◆ What you will do
Search the material for the string "Image", then show every line where it turns up.

━━━ Provided material ━━━

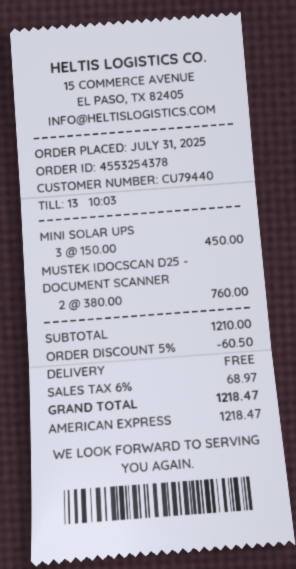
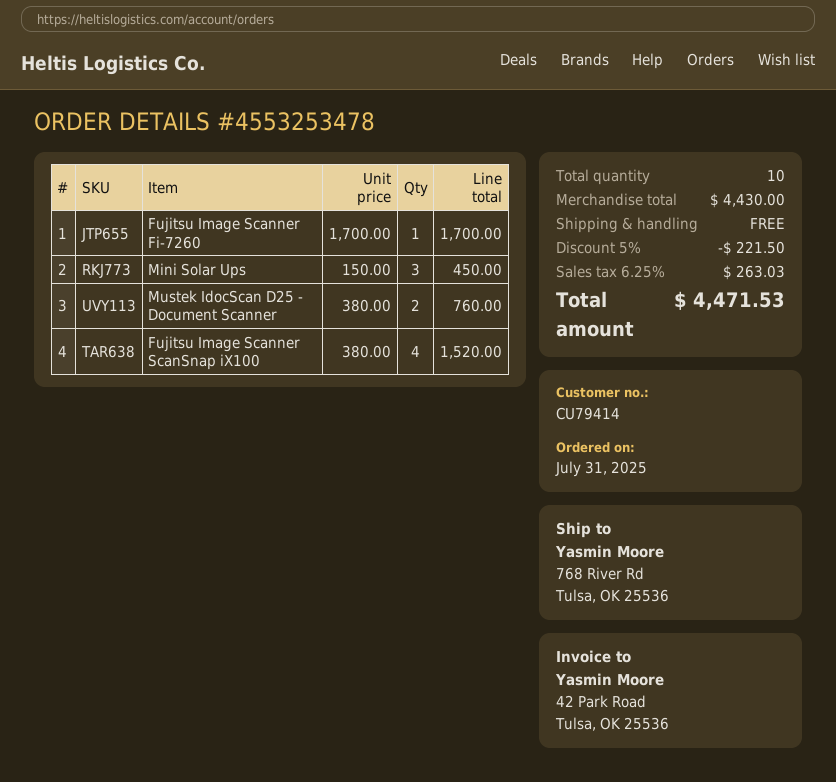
order number: 4553254378 -> 4553253478
customer number: CU79440 -> CU79414
Fujitsu Image Scanner Fi-7260: none -> 1 x 1700.00 = 1700.00
Fujitsu Image Scanner ScanSnap iX100: none -> 4 x 380.00 = 1520.00
subtotal: 1210.00 -> 4430.00
discount: 5% = 60.50 -> 5% = 221.50
tax: 6% = 68.97 -> 6.25% = 263.03
total: 1218.47 -> 4471.53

━━━

◆ Task response
Fujitsu Image Scanner Fi-7260: none -> 1 x 1700.00 = 1700.00
Fujitsu Image Scanner ScanSnap iX100: none -> 4 x 380.00 = 1520.00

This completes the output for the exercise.